**PROBLEM STATEMENT**:
Copy whichever lines of the data hold the word "emoji".

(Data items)
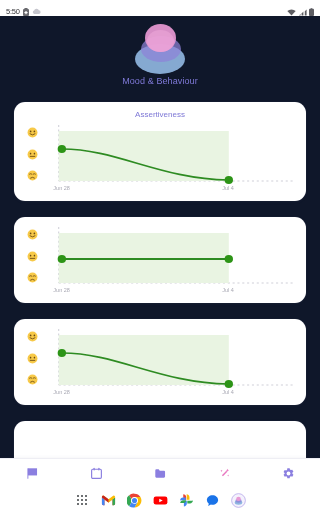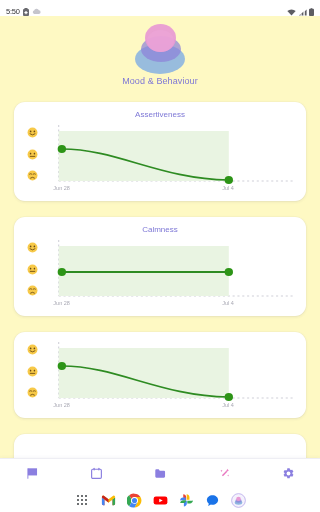--- a/index.html
+++ b/index.html
@@ -26,7 +26,7 @@
   
   .app {
     position:absolute; top:16px; left:0; right:0; bottom:54px;
-    background:#fef9c3;
+    background:#0f172a;
     overflow:hidden;
   }
   .scroll { position:absolute; inset:0; overflow:hidden; }

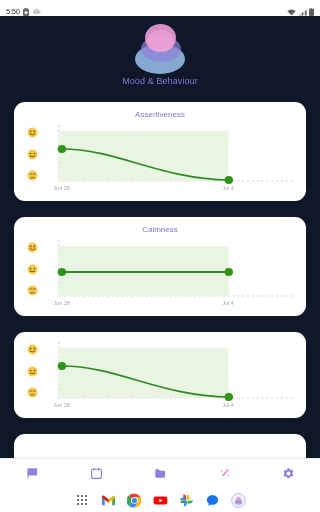--- a/index.html
+++ b/index.html
@@ -208,7 +208,6 @@
     </div>
 
     <div class="card">
-      <div class="card-title">Calmness</div>
       <div class="chart">
         <div class="emoji-col">
           <svg class="emoji" viewBox="0 0 20 20">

**TASK RESULT**:
         <div class="emoji-col">
           <svg class="emoji" viewBox="0 0 20 20">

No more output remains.